John Frusciante - The Empyrean
- VÖ: 23.01.2009
- Label: Record Collection
- Erschienen in: VISIONS Nr. 192
Kommentare (2)
SABOTAGE 26.01.2009 | 19:13
Ja, früher, es ist schon lange her, zu einer Zeit, in der es noch keine empirische Wissenschaft gab, da war auch das mystische, das religiöse Sein und Streben noch fester Bestandteil des Menschen und dessen gesellschaftlicher Normen. Das "Empyrion" war damals der höchste Punkt des Himmels und galt als Element des Feuers (oder Äthers (aristotelische Vier-Elemente-Lehre)). Im Christentum war es der Aufenthaltsort der Götter und der Seligen. Diese Grundidee eines "Platzes", an dem die "hohen Wesen" residieren, zieht sich auch durch die Kunst, vor allem die Literatur (z.B. Dantes "Divine Comedy", oder bei Stephen Lawhead).
Und jetzt nun bei John Frusciante? Der John Frusciante? Literatur und Religion? Klingt irgenwie abwegig, wenn man an die Chili Peppers denkt, oder? Ist es aber nicht, denn sein Solowerk ist durchzogen von religiösen Bildern und Metaphern. Und dennoch, und Gott sei Dank, macht er keinen christlichen Rock. Aber Sinn! Denn wie er seine Songs gestaltet und präsentiert, ist überzeugend und souverän. Wie man auch hören kann. Zum Beispiel im zäh vor sich hin improvisierten "Before the Beginning", in welchem er über einem klassischen Blueschema Melodien improvisiert und weiter entwickelt, bevor die Platte dann so richtig losgeht. Vielleicht ganz so wie der Schöpfer allen Seins zunächst ein wenig herumprobiert hat, bevor es dann losging mit der Schöpfung.
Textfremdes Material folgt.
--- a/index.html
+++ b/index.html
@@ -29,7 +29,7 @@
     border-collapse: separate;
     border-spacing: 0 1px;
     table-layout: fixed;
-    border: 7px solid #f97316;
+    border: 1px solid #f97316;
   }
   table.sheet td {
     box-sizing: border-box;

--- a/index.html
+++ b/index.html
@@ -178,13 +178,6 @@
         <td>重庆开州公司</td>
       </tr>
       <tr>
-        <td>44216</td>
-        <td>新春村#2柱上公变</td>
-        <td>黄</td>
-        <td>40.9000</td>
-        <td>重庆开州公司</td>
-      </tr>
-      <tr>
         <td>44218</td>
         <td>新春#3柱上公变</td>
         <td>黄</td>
Im vierten Songs des Albums ("God") kommt jener dann auch mit Hilfe Frusciantes zu Wort. In jeder Hinsicht ein absolut großartiges Lied. Arrangement, Melodie, Intensität, Länge, ... alles ist stimmig und schlüssig.
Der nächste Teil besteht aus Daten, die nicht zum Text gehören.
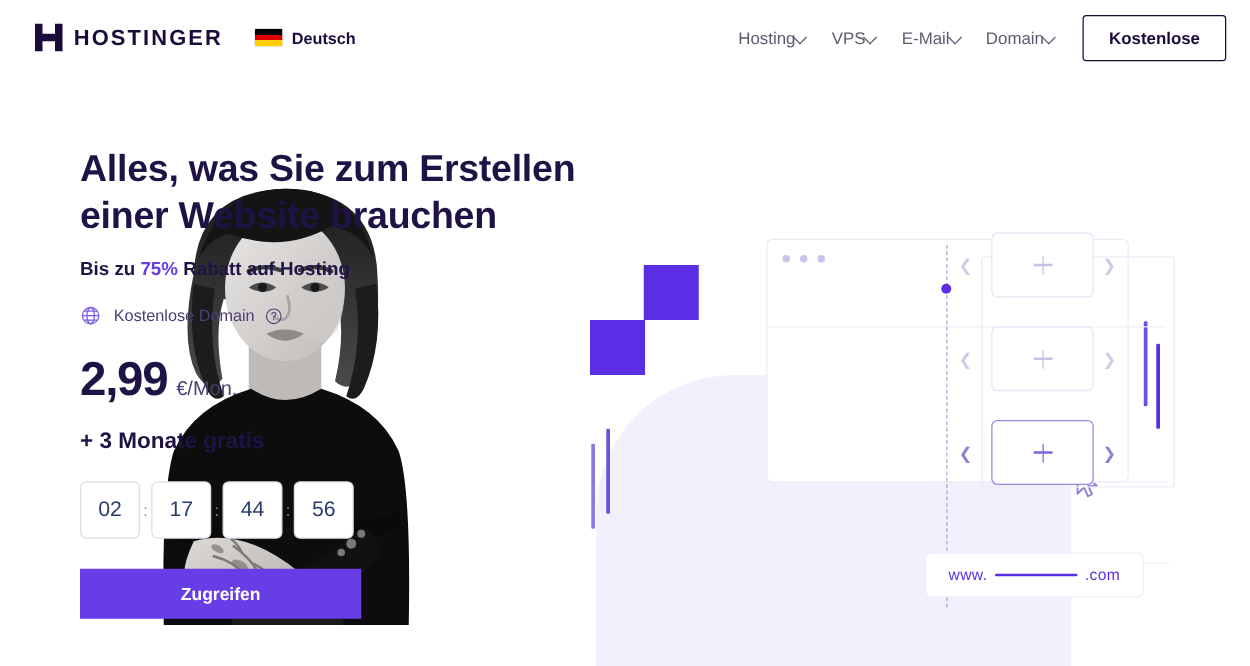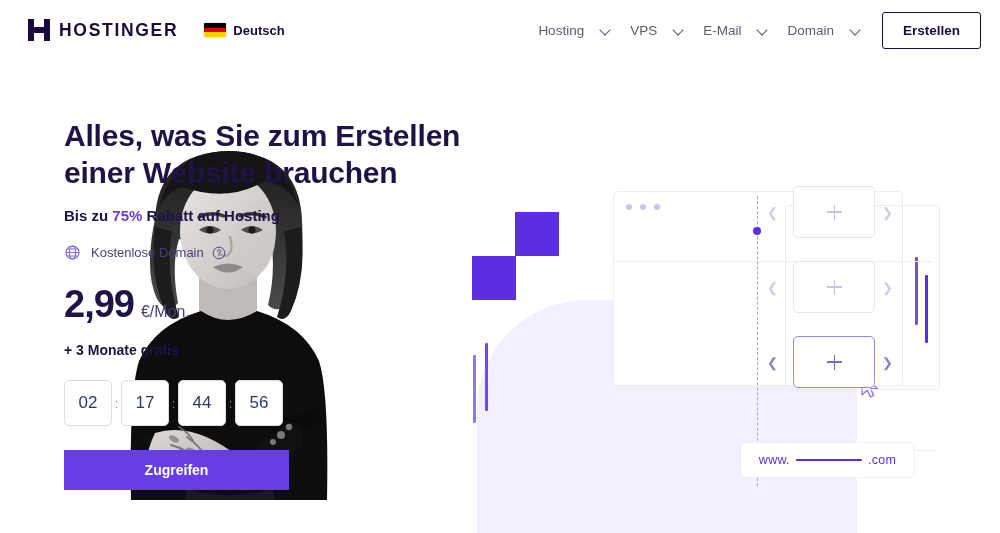--- a/index.html
+++ b/index.html
@@ -39,7 +39,7 @@
 
   .nav{ margin-left:auto; display:flex; align-items:center; margin-right:19px; }
   .nav-item{
-    display:flex; align-items:center; gap:17px;
+    display:flex; align-items:center; gap:0;
     font-size:13.5px; color:#5B5B6E; padding:6px 10px; cursor:pointer;
     white-space:nowrap;
   }

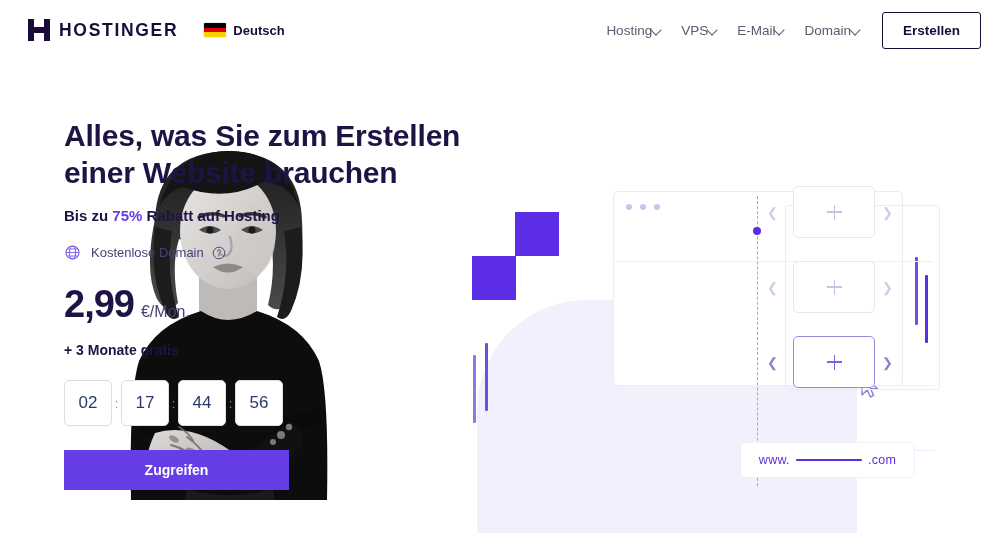--- a/index.html
+++ b/index.html
@@ -215,7 +215,7 @@
         <span>Domain</span>
         <span class="chev"></span>
       </div>
-      <button class="login-btn">Erstellen</button>
+      <button class="login-btn">Kostenlose</button>
     </nav>
   </div>
 

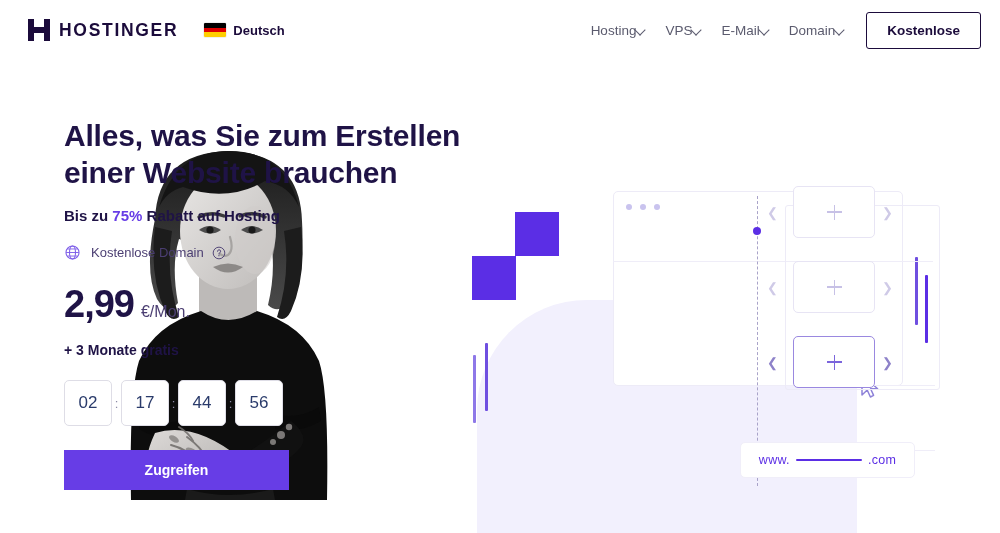--- a/index.html
+++ b/index.html
@@ -74,7 +74,7 @@
   .price{ margin-top:22px; display:flex; align-items:baseline; }
   .price-main{ font-size:38px; font-weight:bold; color:#1F1346; letter-spacing:-1px; }
   .price-unit{ font-size:16px; color:#4B3E72; margin-left:7px; }
-  .bonus{ margin-top:16px; font-size:14px; font-weight:bold; color:#1F1346; }
+  .bonus{ margin-top:16px; font-size:18px; font-weight:bold; color:#1F1346; }
 
   .timer{ margin-top:22px; display:flex; align-items:center; }
   .tbox{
Ich könnte jetzt noch ewig weiter schreiben, denn zu solch großartigem Werk fällt einem eben auch viel ein. Trotzdem schließe ich mit folgenden Worten: Kunst lebt zwar im Auge des Betrachters, doch sie bedarf auch der Beschäftigung mit ihr. Beschäftigt euch mit diesem Mann. Es lohnt sich!